Fictional character biography
The five Tao-Yu brothers were born in Wuhan, China. The Collective Man was first seen in the Grandmaster's contest, in which various international superheroes fought one another, as the proxies of either the Grandmaster or his unknown opponent (actually Death). The Collective Man was teamed with Storm and Shamrock (all unknowingly proxies of Death in the conflict) in battle against the Grandmaster's proxies Captain America, Sasquatch and Blitzkrieger; their battle was ended when Shamrock claimed the prize.

Some time after the contest, the Collective Man fought the Hulk. At some point, the brothers' power decreased so that they only possessed the abilities of five men as the Collective Man. Later, when their superiors in the Chinese military prevented them from visiting their dying mother, Mary, the brothers rebelled and fought the god Ho-Ti, who was apparently working with the government. The brothers left the battle one by one to be at their dying mother's side. The Tao-Yu brother Ho remained to fight the god, but Ho-Ti, seeing the battle was both sad and futile, willingly departed. After the brothers discovered how China had mistreated their other mutant citizens, the Collective Man was later seen as a member of the Chinese revolutionary group 3-Peace alongside the Jade Dragon and Nuwa. They teamed with X-Force to fight the Mutant Liberation Front and the nationalistic China Force.

Later, the Collective Man, now restored to full power, was mystically altered by the fallen god Marduk, who sought to use the Tao-Yu brothers' power to steal the life energy of every person in China in order to reclaim his divinity. The process of absorbing this life energy transformed the Collective Man into a dim-witted, raging, grotesque giant. Citizen V (John Watkins III) and his V-Battalion fought the Collective Man, with the Battalion agent Goldfire accidentally dying in the battle. Citizen V punctured the giant's skin, causing him to explode and apparently die. He survived, possibly thanks to the V Battalion's defeat of Marduk, and the brothers returned to their normal form, now gaining the ability to increase size when merged and to generate additional duplicate bodies. The Collective Man later fought the X-Men on behalf of the Chinese government when the mutant heroes attempted to free Shen Xorn from Chinese custody. It was revealed that the brothers retained their power after M-Day. They have since been spotted on the Xavier institute as part of the 198, where they were fighting Bishop and agents of O*N*E during the escape.
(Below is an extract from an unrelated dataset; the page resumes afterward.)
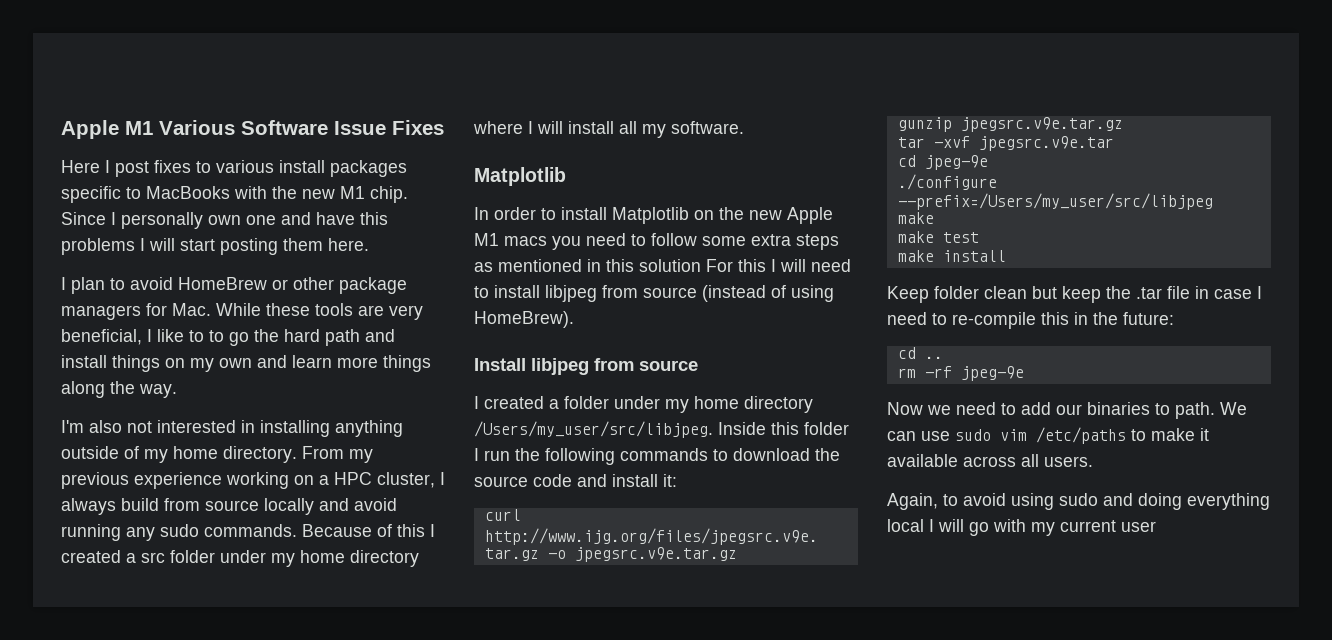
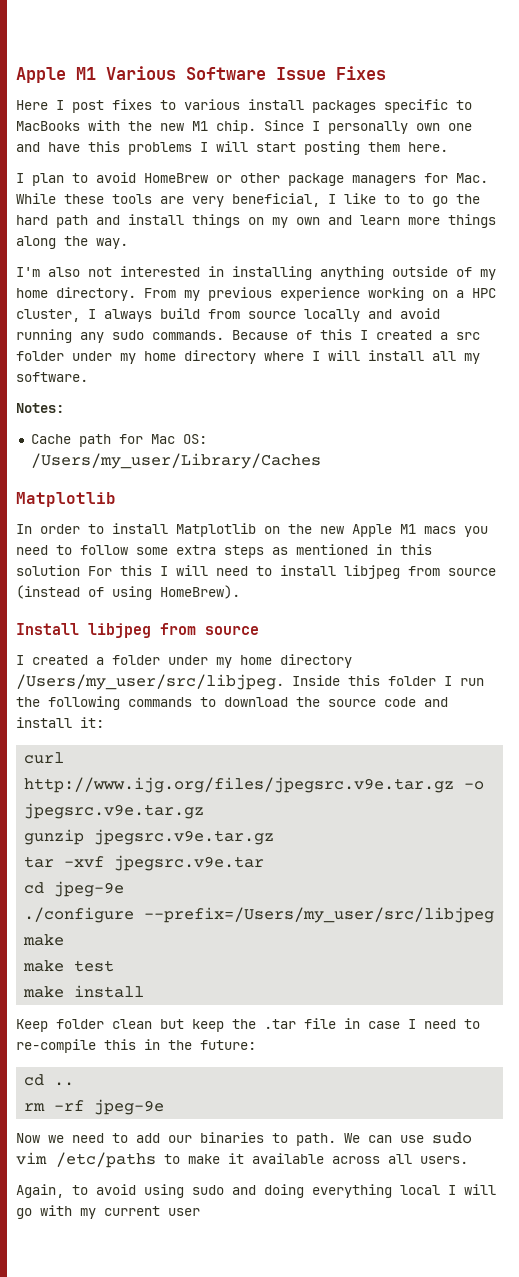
(744, 127) none -> [16,403,64,413] [30,434,207,447] [30,453,321,469] // Notes: // Cache path for Mac OS: /Users/my_user/Library/Caches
The Collective Man, as part of China's version of the People's Defense Force, join The Mighty Avengers and other assembled Avengers teams in defeating The Unspoken, an exiled Inhuman king seeking to enslave the Earth.

Months later, the Collective Man invaded San Francisco's organized crime circuit, while its protector, Wolverine was incapacitated by a "mutant flu" bioweapon released as part of the X-Men: Quarantine storyline. He engaged and was defeated by a group of "substitute" X-Men consisting of Angel, Storm, Dazzler, Pixie, and Northstar.

Collective Man and the People's Defense Force meet Crystal and her team of All-New Inhumans as they investigate a mysterious skyspear in China. The skyspear causes him to lose his powers and split into his quintuplet form. Flint, not aware that he is depowered, attacks and nearly kills one of the brothers.

Collective Man later represented the Chinese government when he attended Black Panther's meeting in the Eden Room of Avengers Mountain.

Powers and abilities
The five Tao-Yu brothers have the mutant ability to mentally synchronize the atoms of their bodies and merge themselves into a single superhuman being. It is possible for only a few brothers to merge into this collective being, however, they prefer to merge all at once.

While merged into their collective state, the brothers possess the sum total of their combined physical and mental capabilities. The Collective Man is capable of further increasing these traits to vast levels by mentally concentrating on the image of millions of his countrymen, a magical ability granted by the Babylonian god Marduk. However, he is only able to do so for a brief period of time. He has increased his powers to levels sufficient to physically overpower Sasquatch in one on one combat.

Following such a deployment of energy, the Collective Man is rendered unconscious. The length of time in which he remains unconscious depends upon the degree of exertion. If the Collective Man taps into his countryman's physical and mental energies for too long, it can potentially prove fatal.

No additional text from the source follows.